## [Task details]
Repeat each record exactly, skipping the pictures.

## [Listed records]
────

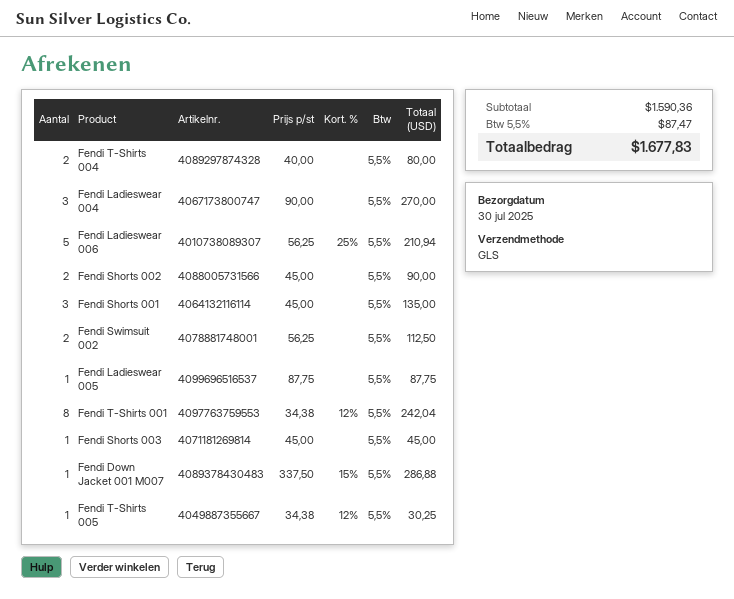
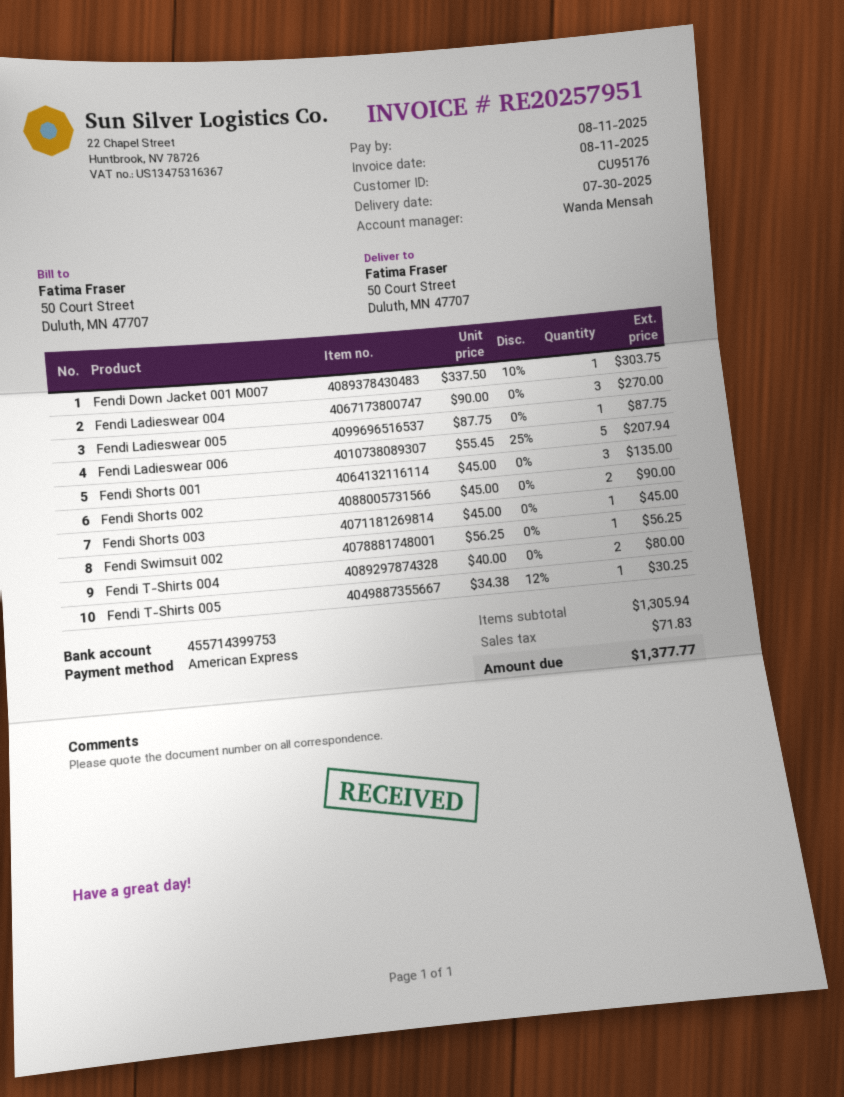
Fendi Ladieswear 006: 5 x 56.25 - 25% = 210.94 -> 5 x 55.45 - 25% = 207.94
Fendi Swimsuit 002: 2 x 56.25 = 112.50 -> 1 x 56.25 = 56.25
Fendi T-Shirts 001: 8 x 34.38 - 12% = 242.04 -> none
Fendi Down Jacket 001 M007: 1 x 337.50 - 15% = 286.88 -> 1 x 337.50 - 10% = 303.75
subtotal: 1590.36 -> 1305.94
tax: 87.47 -> 71.83
total: 1677.83 -> 1377.77

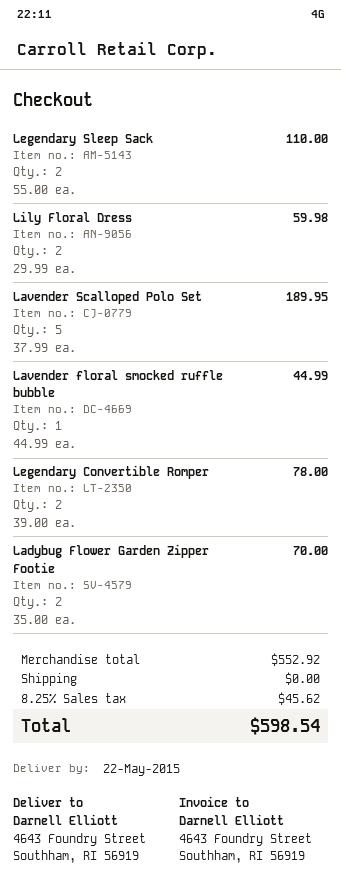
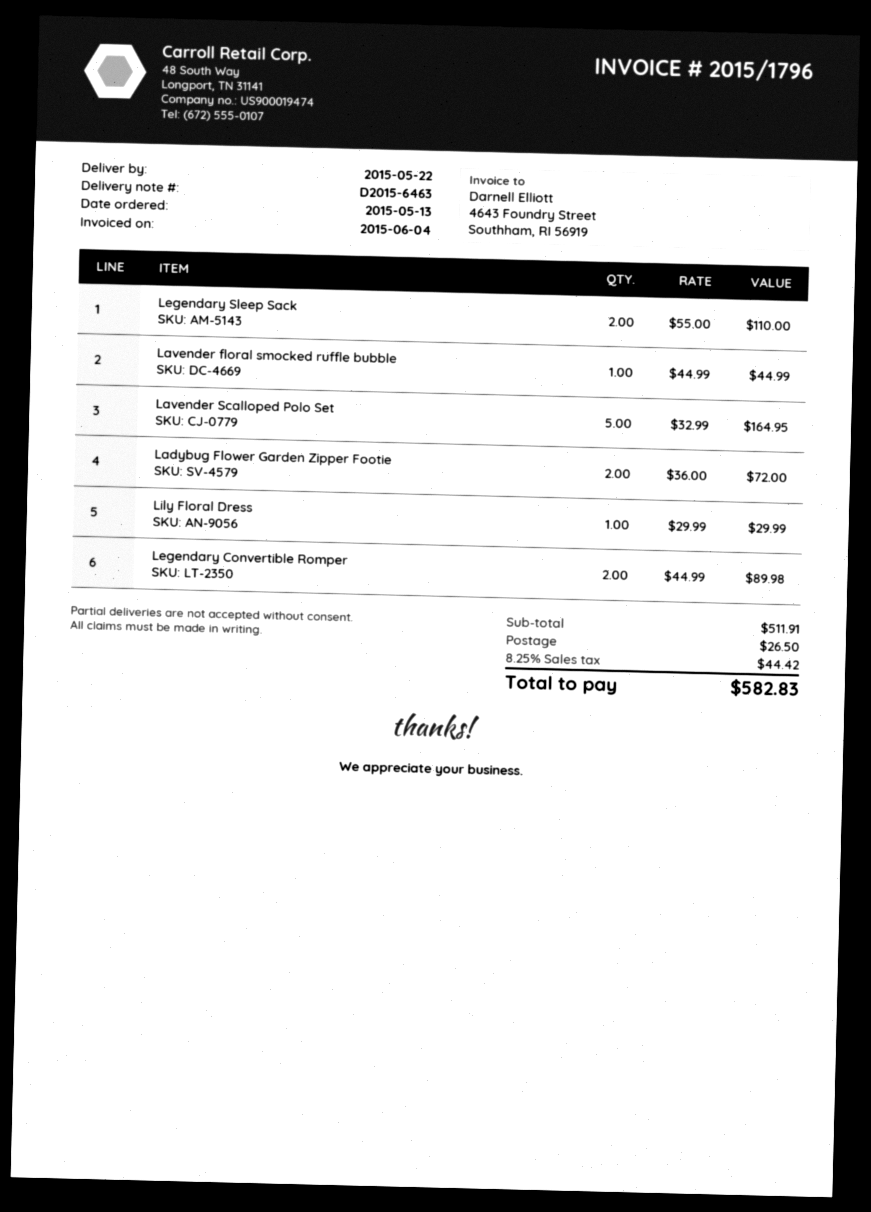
Lily Floral Dress: 2 x 29.99 = 59.98 -> 1 x 29.99 = 29.99
Lavender Scalloped Polo Set: 5 x 37.99 = 189.95 -> 5 x 32.99 = 164.95
Legendary Convertible Romper: 2 x 39.00 = 78.00 -> 2 x 44.99 = 89.98
Ladybug Flower Garden Zipper Footie: 2 x 35.00 = 70.00 -> 2 x 36.00 = 72.00
subtotal: 552.92 -> 511.91
shipping: 0.00 -> 26.50
tax: 8.25% = 45.62 -> 8.25% = 44.42
total: 598.54 -> 582.83

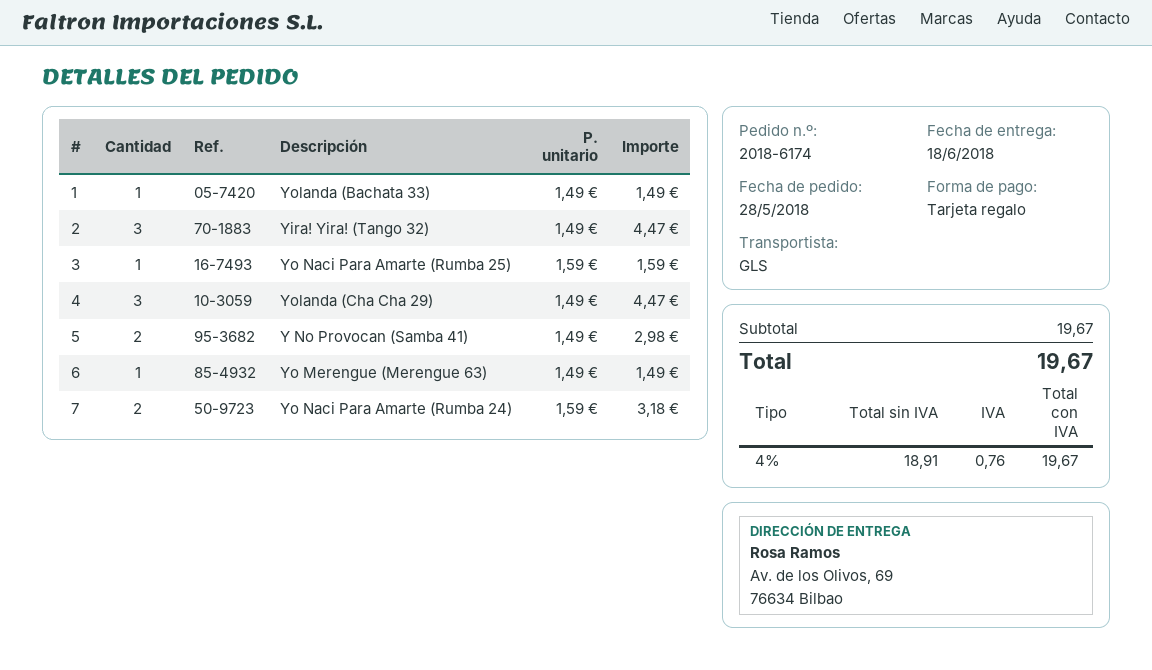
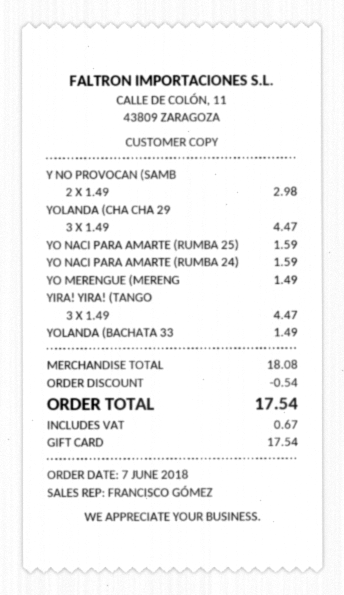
order date: 2018-05-28 -> 2018-06-07
Yo Naci Para Amarte (Rumba 24): 2 x 1.59 = 3.18 -> 1 x 1.59 = 1.59
subtotal: 19.67 -> 18.08
discount: none -> 0.54
tax: 0.76 -> 0.67
total: 19.67 -> 17.54

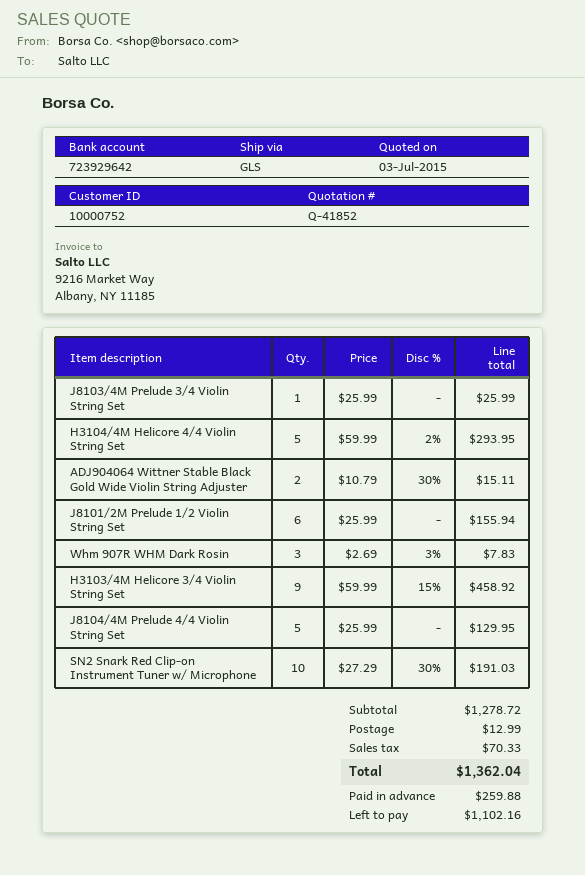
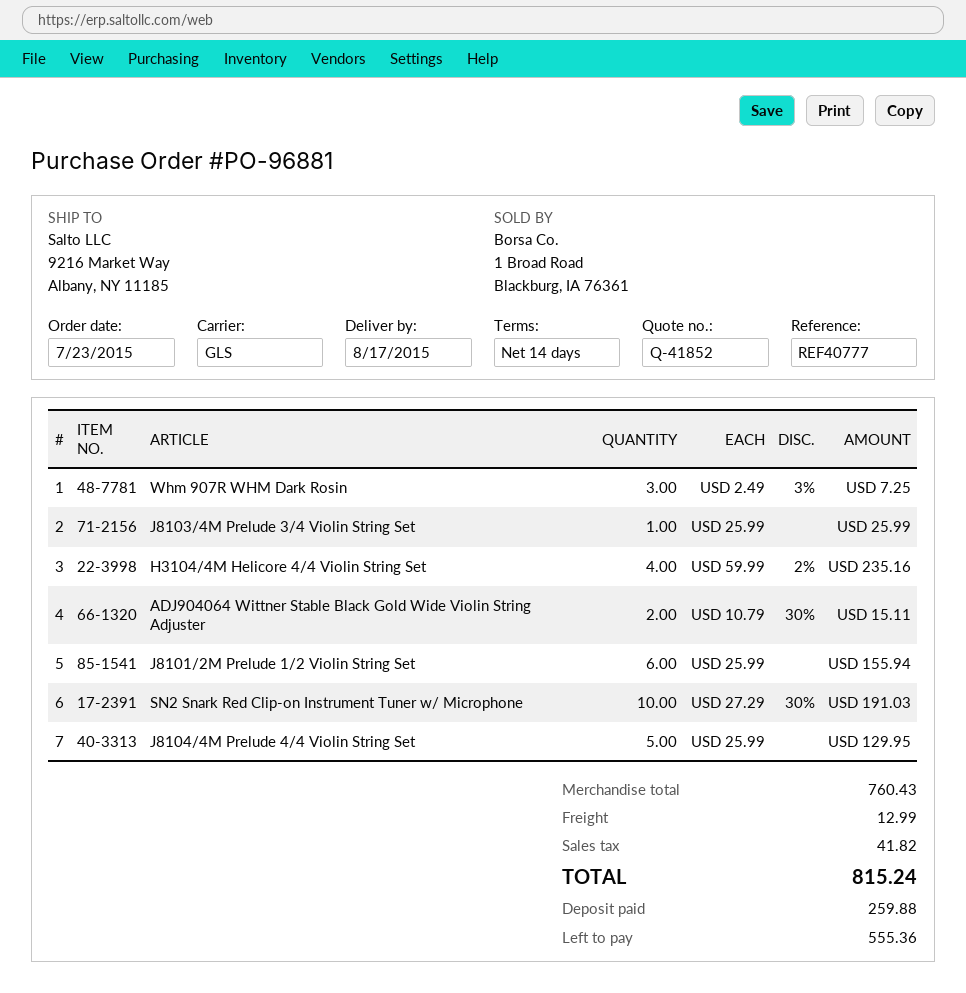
H3104/4M Helicore 4/4 Violin String Set: 5 x 59.99 - 2% = 293.95 -> 4 x 59.99 - 2% = 235.16
Whm 907R WHM Dark Rosin: 3 x 2.69 - 3% = 7.83 -> 3 x 2.49 - 3% = 7.25
H3103/4M Helicore 3/4 Violin String Set: 9 x 59.99 - 15% = 458.92 -> none
subtotal: 1278.72 -> 760.43
tax: 70.33 -> 41.82
total: 1362.04 -> 815.24
balance: 1102.16 -> 555.36

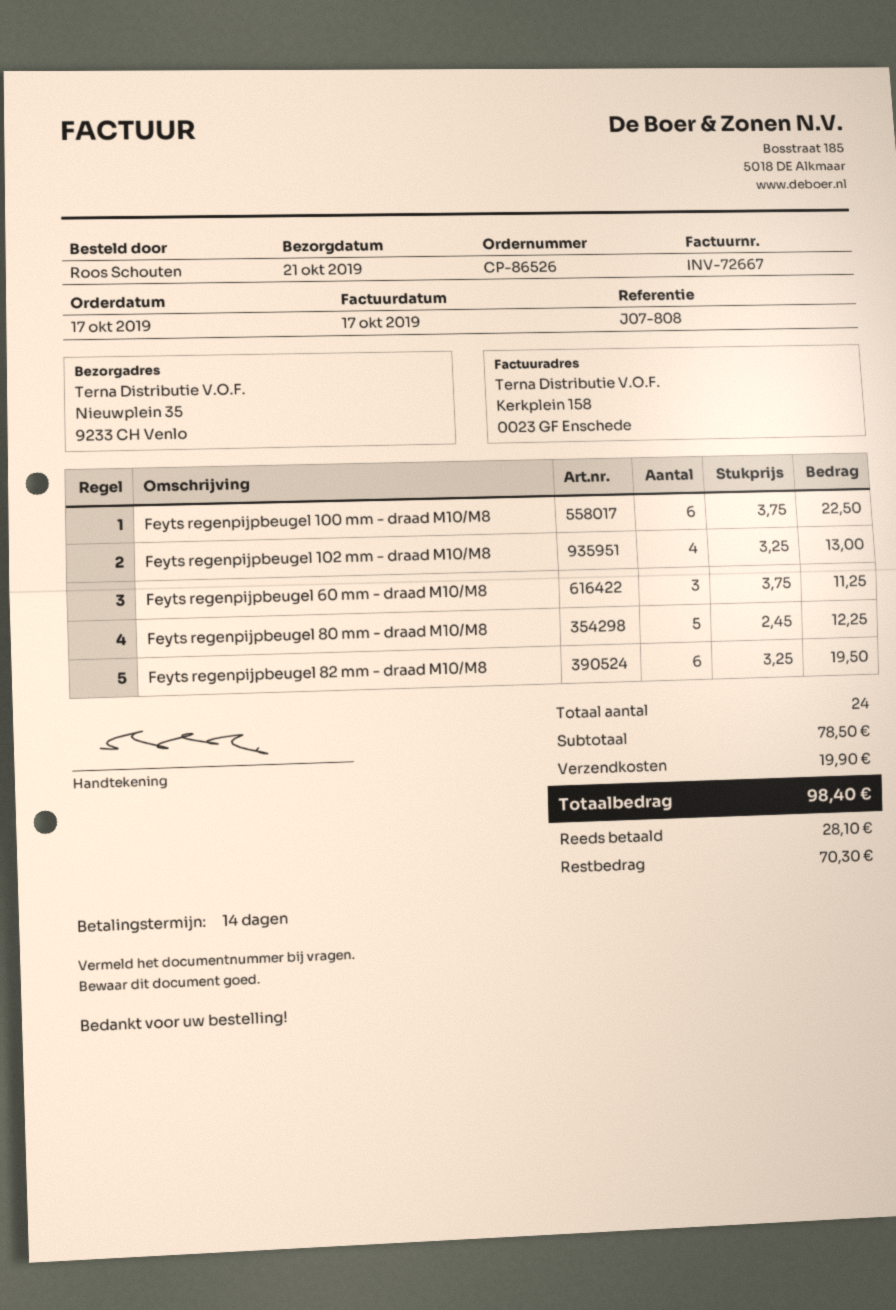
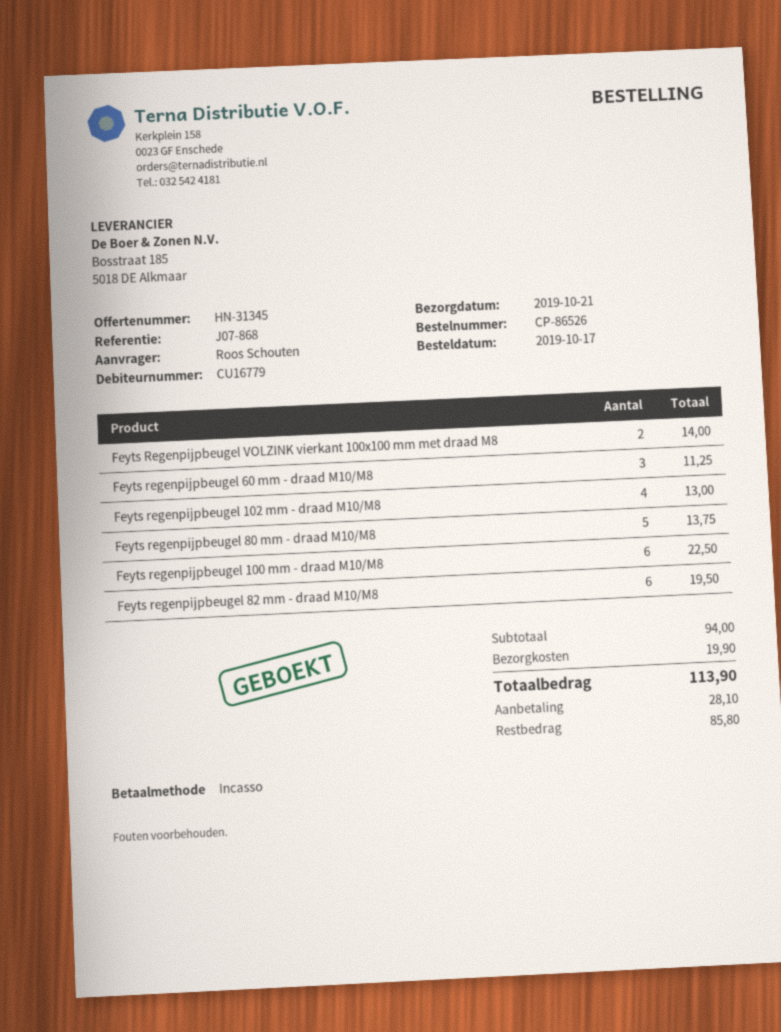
reference: J07-808 -> J07-868
Feyts regenpijpbeugel 80 mm - draad M10/M8: 5 for 12.25 -> 5 for 13.75
Feyts Regenpijpbeugel VOLZINK vierkant 100x100 mm met draad M8: none -> 2 for 14.00
subtotal: 78.50 -> 94.00
total: 98.40 -> 113.90
balance: 70.30 -> 85.80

────

## [Answer to this exercise]
Fendi Ladieswear 006: 5 x 56.25 - 25% = 210.94 -> 5 x 55.45 - 25% = 207.94
Fendi Swimsuit 002: 2 x 56.25 = 112.50 -> 1 x 56.25 = 56.25
Fendi T-Shirts 001: 8 x 34.38 - 12% = 242.04 -> none
Fendi Down Jacket 001 M007: 1 x 337.50 - 15% = 286.88 -> 1 x 337.50 - 10% = 303.75
subtotal: 1590.36 -> 1305.94
tax: 87.47 -> 71.83
total: 1677.83 -> 1377.77

Lily Floral Dress: 2 x 29.99 = 59.98 -> 1 x 29.99 = 29.99
Lavender Scalloped Polo Set: 5 x 37.99 = 189.95 -> 5 x 32.99 = 164.95
Legendary Convertible Romper: 2 x 39.00 = 78.00 -> 2 x 44.99 = 89.98
Ladybug Flower Garden Zipper Footie: 2 x 35.00 = 70.00 -> 2 x 36.00 = 72.00
subtotal: 552.92 -> 511.91
shipping: 0.00 -> 26.50
tax: 8.25% = 45.62 -> 8.25% = 44.42
total: 598.54 -> 582.83

order date: 2018-05-28 -> 2018-06-07
Yo Naci Para Amarte (Rumba 24): 2 x 1.59 = 3.18 -> 1 x 1.59 = 1.59
subtotal: 19.67 -> 18.08
discount: none -> 0.54
tax: 0.76 -> 0.67
total: 19.67 -> 17.54

H3104/4M Helicore 4/4 Violin String Set: 5 x 59.99 - 2% = 293.95 -> 4 x 59.99 - 2% = 235.16
Whm 907R WHM Dark Rosin: 3 x 2.69 - 3% = 7.83 -> 3 x 2.49 - 3% = 7.25
H3103/4M Helicore 3/4 Violin String Set: 9 x 59.99 - 15% = 458.92 -> none
subtotal: 1278.72 -> 760.43
tax: 70.33 -> 41.82
total: 1362.04 -> 815.24
balance: 1102.16 -> 555.36

reference: J07-808 -> J07-868
Feyts regenpijpbeugel 80 mm - draad M10/M8: 5 for 12.25 -> 5 for 13.75
Feyts Regenpijpbeugel VOLZINK vierkant 100x100 mm met draad M8: none -> 2 for 14.00
subtotal: 78.50 -> 94.00
total: 98.40 -> 113.90
balance: 70.30 -> 85.80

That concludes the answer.